Under this line are the records; repeat exactly the lines starting at the one containing "[127,118,145,133] 1. -> [31,30,40,40] 3." and ending at the one containing "[233,69,359,83] during the", omitting pictures.

Working data section start

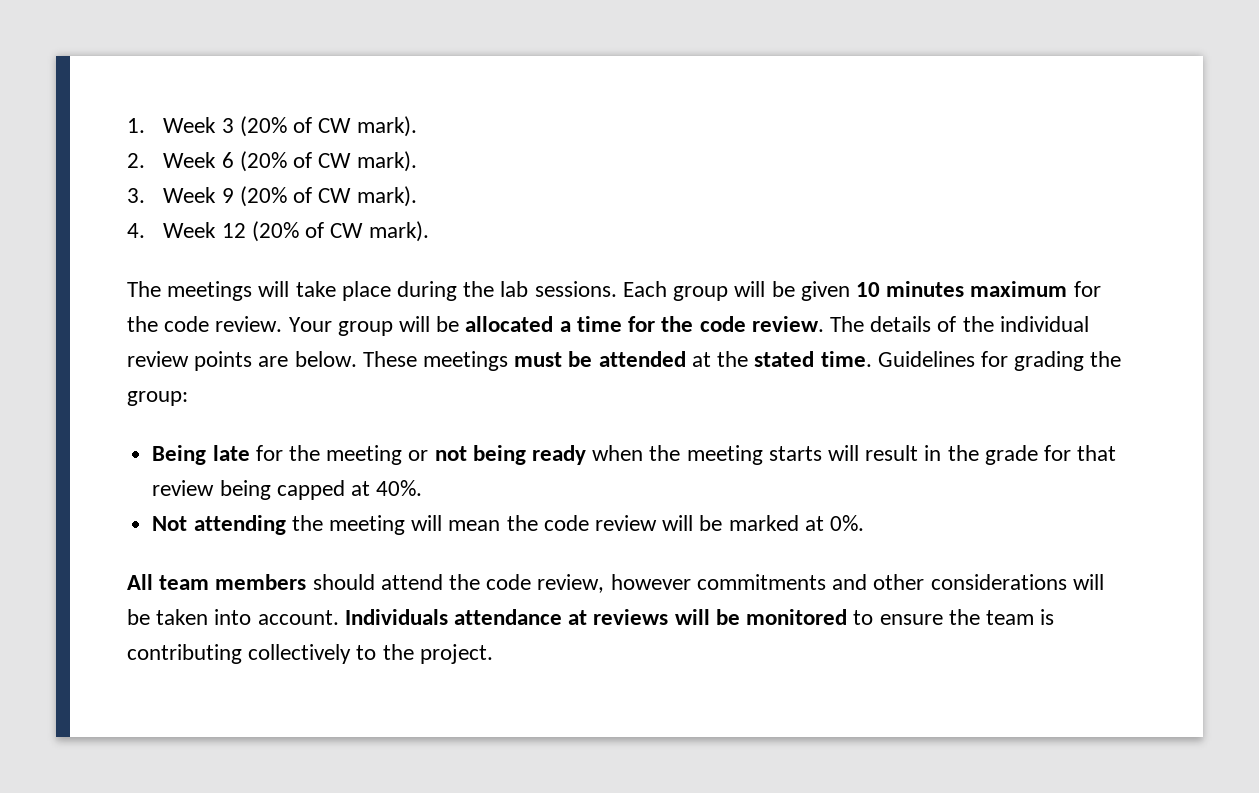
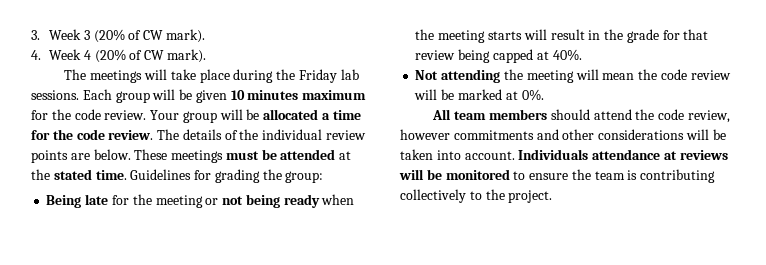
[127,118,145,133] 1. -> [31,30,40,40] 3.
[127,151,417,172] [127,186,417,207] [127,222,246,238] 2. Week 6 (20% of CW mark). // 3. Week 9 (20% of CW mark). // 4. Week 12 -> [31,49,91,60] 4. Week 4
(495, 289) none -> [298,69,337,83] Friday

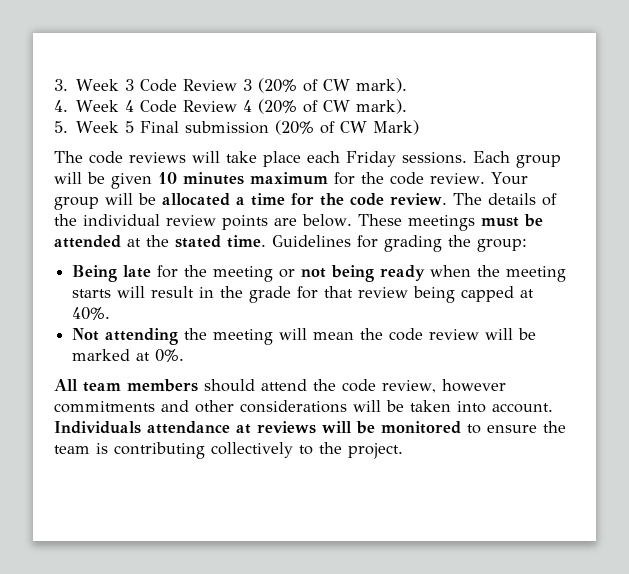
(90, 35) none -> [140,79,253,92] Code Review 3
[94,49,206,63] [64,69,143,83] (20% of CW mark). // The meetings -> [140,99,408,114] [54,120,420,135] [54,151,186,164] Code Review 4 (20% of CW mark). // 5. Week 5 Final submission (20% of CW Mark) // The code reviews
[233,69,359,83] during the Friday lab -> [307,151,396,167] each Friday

Working data section end
Working data section start

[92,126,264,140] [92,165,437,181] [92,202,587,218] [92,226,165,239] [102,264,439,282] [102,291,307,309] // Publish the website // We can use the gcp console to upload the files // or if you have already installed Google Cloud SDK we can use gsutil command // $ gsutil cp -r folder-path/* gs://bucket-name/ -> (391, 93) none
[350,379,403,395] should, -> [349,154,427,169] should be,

Working data section end

> Answer space
[127,118,145,133] 1. -> [31,30,40,40] 3.
[127,151,417,172] [127,186,417,207] [127,222,246,238] 2. Week 6 (20% of CW mark). // 3. Week 9 (20% of CW mark). // 4. Week 12 -> [31,49,91,60] 4. Week 4
(495, 289) none -> [298,69,337,83] Friday

(90, 35) none -> [140,79,253,92] Code Review 3
[94,49,206,63] [64,69,143,83] (20% of CW mark). // The meetings -> [140,99,408,114] [54,120,420,135] [54,151,186,164] Code Review 4 (20% of CW mark). // 5. Week 5 Final submission (20% of CW Mark) // The code reviews
[233,69,359,83] during the Friday lab -> [307,151,396,167] each Friday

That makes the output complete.